# morrells wouldn't sell me primer ?



## woodnovice (22 Nov 2014)

Hi Guys I've just bought the Fuji HVLP system and have just started to spray for the first time, we have a Morrell's store that has just opened near us...but they wouldn't sell me any primer for some reason....has anyone come across this before ?
Regards
Mick


----------



## ColeyS1 (22 Nov 2014)

Only thing I can think of is it was a Friday afternoon and they wanted to scram. Did they give a reason to you ? Last thing I heard was they were welcoming the extra sales/ delivering for lower value orders


----------



## hansonread (22 Nov 2014)

Specifically what primer were you asking for?


----------



## woodnovice (22 Nov 2014)

I just explained what I was using and said he couldn't sell me any... And that was that...


----------



## Chrispy (22 Nov 2014)

Their products are really meant as industrial products and not for general diy, so maybe the man on the desk thought you didn't have the training or equipment to use the product safely?


----------



## woodnovice (22 Nov 2014)

I just thought it was an odd one... And wondered if it had happened to anyone else ?


----------



## hansonread (22 Nov 2014)

+1 for being for professional use only. 

And again, what primer did you ask for? If you mentioned the word polyurethane then I know why they wouldn't sell it to you, we use it all the time but before they would sell it to me then they wanted to inspect my premises and check I had the correct ppe, as that stuff is nasty!

Did you ask for water based or solvent?


----------



## sean_jackson (1 Dec 2014)

It does sound like they thought you may be a home user as opposed to 'proffesional'. I've been in their place before when someone bowled in looking for some stain to colour a chest of drawers with and they seem shy of getting involved with amatuer/home users, it shouldn't mean they wouldn't serve anyone though, just reluctant I thought.

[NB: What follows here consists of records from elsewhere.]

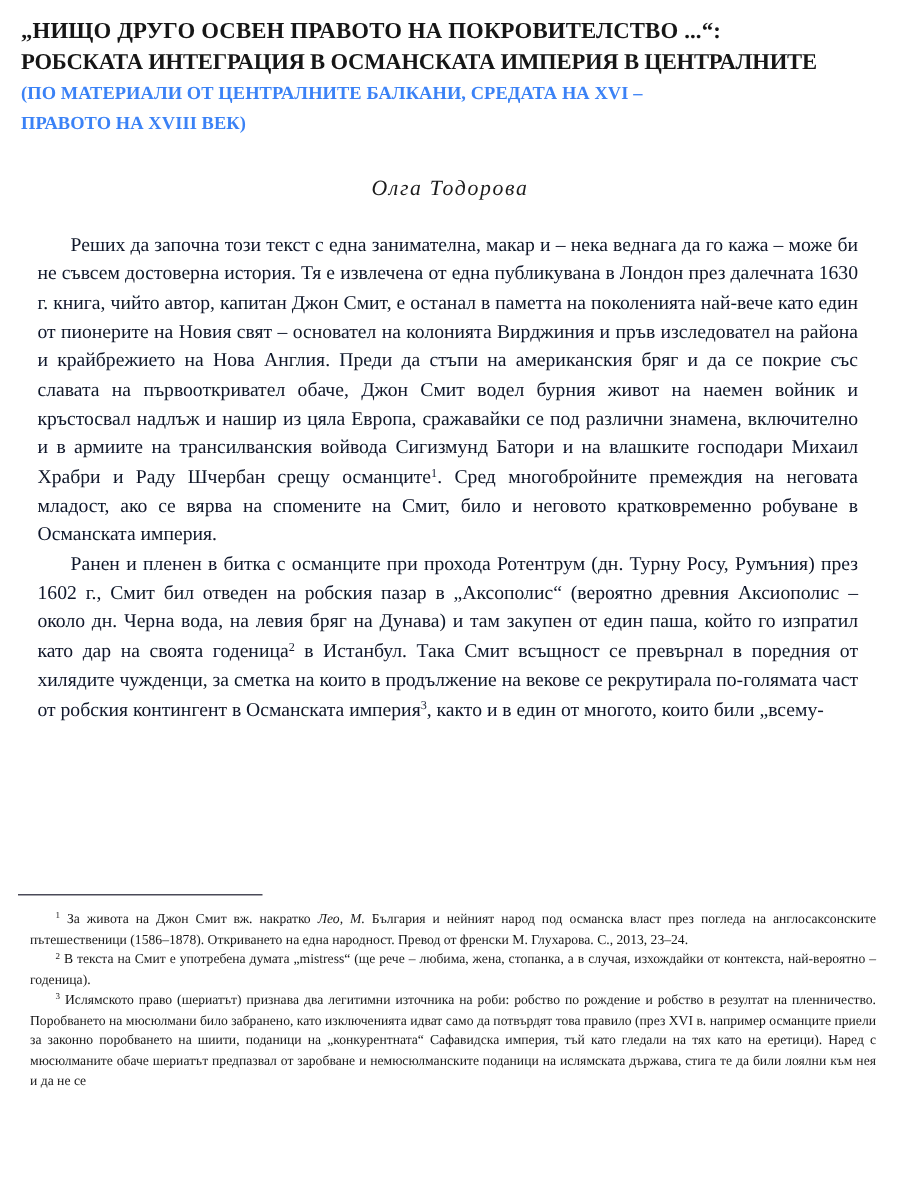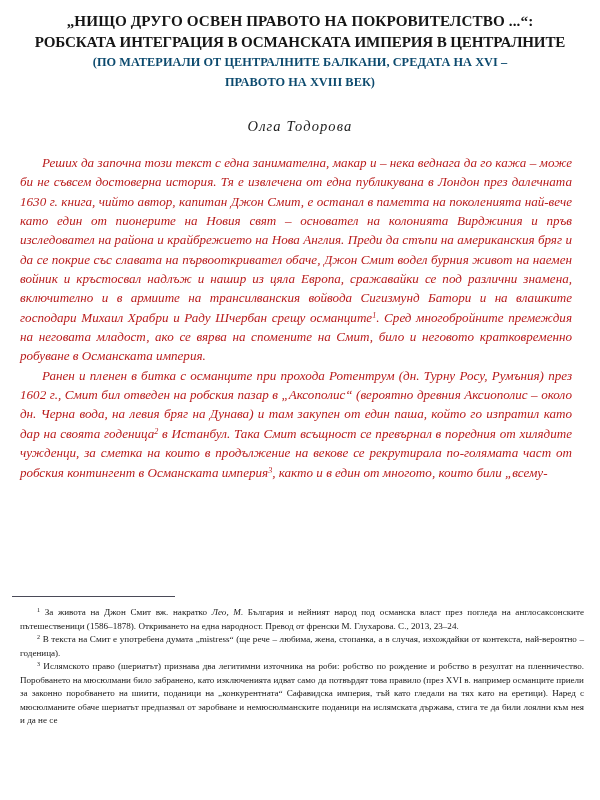"„НИЩО ДРУГО ОСВЕН ПРАВОТО НА" .title-block { text-align: center -> none }
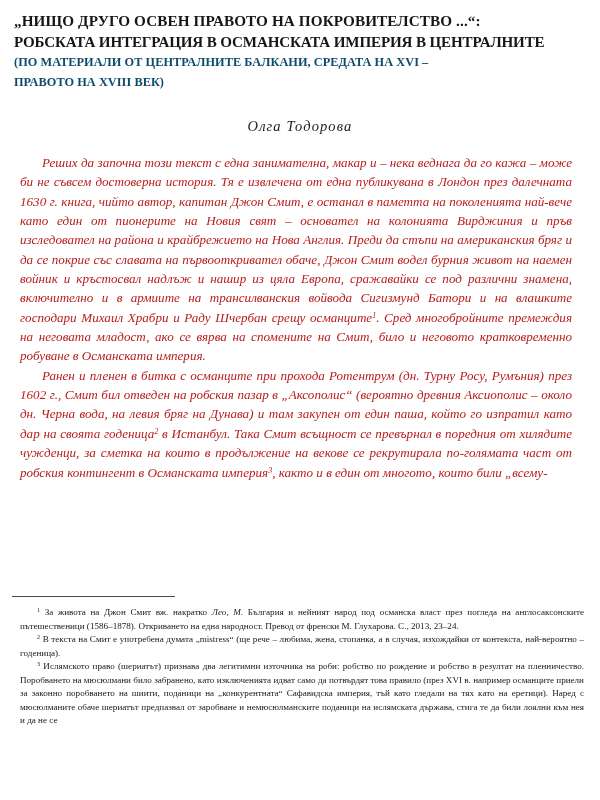"(ПО МАТЕРИАЛИ ОТ ЦЕНТРАЛНИТЕ БАЛКАНИ," .subtitle-line { color: #0c4a6e -> #3b82f6 }
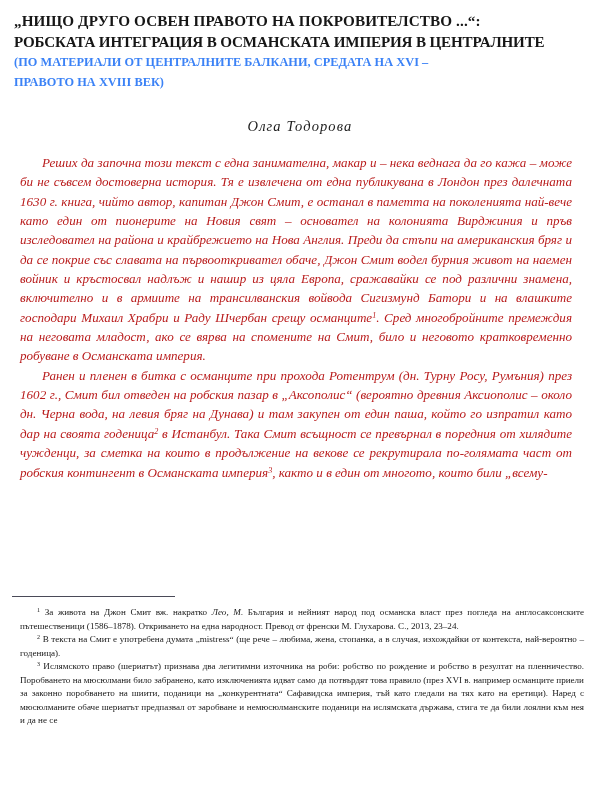"Реших да започна този текст" .body-text { color: #b91c1c -> #0f172a; font-style: italic -> none; margin: 18px 28px 0 20px -> 18px 28px 0 25px }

Anyway, i use a Fuji HVLP shooting primer nearly every day. If your using 2 pack AC lacquer they do one with a flo additive which I can't recomend enough, you may be wanting a pre-cat primer though, that's as much help as I can be


----------



## woodnovice (2 Dec 2014)

thanks for all the info everyone, I've e-mailed you Sean


----------



## Andy RV (21 Dec 2014)

Surely they gave you a reason?


----------



## woodnovice (21 Dec 2014)

Hello, yes I actually went back in to the shop and asked why, the guy said he still couldn't sell me any exterior primer, he could sell me anything internal, just not exterior. Was something to do with the system they use.. Think it was Omni something. 
Mick.


----------



## hansonread (22 Dec 2014)

We use the omnia system in my workshop. It really is a fantastic paint that I rate better than teknos however, it requires a specialist spray pump and gun to apply. A 32:1 ratio with an air assisted airless spray gun. 

These pumps use pressure to atomise the paint rather than relying on air presure/volume as with a conventional system. Fluid presure opperates at 4400psi (that's not a typo) with air running upto 100. If you accidently wave your hand infront of the gun whilst spraying you can suffer a high preasure injection wound and quite literally blow a hole in your hand using paint. Despite all the high numbers spray transfer efficiency of such a setup is as high as 90% compared to around 60% of a conventional system. 

Viscosity of the paint from the can is somewhat like cake batter. This is used Un thinned. 

Morrells provide you with free on site training for this product once you have the right kit for the job. There are also other special considerations that have to be taken at the joinery stage for the products 7 year guarantee to be valid. These mainly relate to shed angles on cills and flat areas etc but also require you to have a minimum of 3mm radius on all sharp corners. This is because when painting up to a sharp edge, surface tension pulls the paint away from the corner, commonly called sag. They are funny who they supply the paint to as it carries a guarantee that unless the maker of the joinery understands I can imagine causes them a fair amount of grief. 

Its really cost prohibited to get set up in this system for a few one offs. My latest pump purchased from Morrells cost 2.2k including the vat and gun tips required for the different finishes. Not to mention needing a compressor of at least 35cfm dry air supply. 

If your close enough and still need it spraying bring it to the workshop and I will spray it for you. You can have a go as well if you like


----------